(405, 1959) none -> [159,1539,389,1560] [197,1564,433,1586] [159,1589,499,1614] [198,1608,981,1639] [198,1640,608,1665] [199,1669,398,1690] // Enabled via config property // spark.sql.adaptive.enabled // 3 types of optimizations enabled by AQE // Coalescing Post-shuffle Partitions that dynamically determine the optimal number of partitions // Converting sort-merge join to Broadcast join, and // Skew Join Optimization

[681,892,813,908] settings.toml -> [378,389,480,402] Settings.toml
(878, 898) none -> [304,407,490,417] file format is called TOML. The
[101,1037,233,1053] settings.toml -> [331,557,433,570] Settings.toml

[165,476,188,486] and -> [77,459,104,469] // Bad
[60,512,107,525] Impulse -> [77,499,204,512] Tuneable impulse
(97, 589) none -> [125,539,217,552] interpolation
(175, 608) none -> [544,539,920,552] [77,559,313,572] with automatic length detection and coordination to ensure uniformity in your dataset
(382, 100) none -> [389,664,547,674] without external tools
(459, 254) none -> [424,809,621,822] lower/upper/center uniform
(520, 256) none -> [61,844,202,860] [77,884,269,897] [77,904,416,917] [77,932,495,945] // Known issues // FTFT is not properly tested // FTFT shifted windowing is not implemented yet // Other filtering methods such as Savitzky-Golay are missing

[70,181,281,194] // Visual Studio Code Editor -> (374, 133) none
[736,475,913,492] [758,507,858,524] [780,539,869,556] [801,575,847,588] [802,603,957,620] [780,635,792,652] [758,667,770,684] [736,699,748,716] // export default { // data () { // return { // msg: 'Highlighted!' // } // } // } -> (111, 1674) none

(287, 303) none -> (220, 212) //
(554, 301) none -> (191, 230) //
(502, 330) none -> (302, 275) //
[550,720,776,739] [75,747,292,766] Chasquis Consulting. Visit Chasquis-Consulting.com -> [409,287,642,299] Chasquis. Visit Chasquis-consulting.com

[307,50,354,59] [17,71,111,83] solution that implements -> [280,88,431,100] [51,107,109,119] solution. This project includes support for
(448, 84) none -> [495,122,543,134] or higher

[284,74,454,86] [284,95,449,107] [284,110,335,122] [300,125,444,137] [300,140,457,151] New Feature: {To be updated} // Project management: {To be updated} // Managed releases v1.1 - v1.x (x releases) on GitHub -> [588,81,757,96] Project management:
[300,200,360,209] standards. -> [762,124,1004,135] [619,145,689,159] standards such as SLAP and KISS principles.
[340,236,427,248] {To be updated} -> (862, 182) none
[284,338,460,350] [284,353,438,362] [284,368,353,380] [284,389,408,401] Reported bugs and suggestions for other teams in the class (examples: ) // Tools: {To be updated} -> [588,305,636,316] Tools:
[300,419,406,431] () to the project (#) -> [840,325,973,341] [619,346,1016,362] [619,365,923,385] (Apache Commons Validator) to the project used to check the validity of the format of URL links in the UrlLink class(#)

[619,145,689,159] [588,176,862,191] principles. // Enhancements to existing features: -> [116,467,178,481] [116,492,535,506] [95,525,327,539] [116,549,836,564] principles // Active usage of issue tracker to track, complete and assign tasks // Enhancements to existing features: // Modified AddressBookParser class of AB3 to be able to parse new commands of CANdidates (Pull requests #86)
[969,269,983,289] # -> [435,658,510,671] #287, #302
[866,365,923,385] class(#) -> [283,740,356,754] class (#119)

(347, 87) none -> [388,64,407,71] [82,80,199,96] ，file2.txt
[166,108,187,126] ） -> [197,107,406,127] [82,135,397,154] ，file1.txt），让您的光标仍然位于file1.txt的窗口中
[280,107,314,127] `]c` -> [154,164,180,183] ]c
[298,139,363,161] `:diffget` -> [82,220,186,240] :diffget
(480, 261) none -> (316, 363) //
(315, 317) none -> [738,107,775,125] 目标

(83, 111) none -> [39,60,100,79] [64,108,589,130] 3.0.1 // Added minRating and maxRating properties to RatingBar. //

########

Could you write out, exactly as given, the lines from the one holding "(315, 317) none -> [738,107,775,125] 目标" through the end of the listing, and nothing else?

(315, 317) none -> [738,107,775,125] 目标

(83, 111) none -> [39,60,100,79] [64,108,589,130] 3.0.1 // Added minRating and maxRating properties to RatingBar. //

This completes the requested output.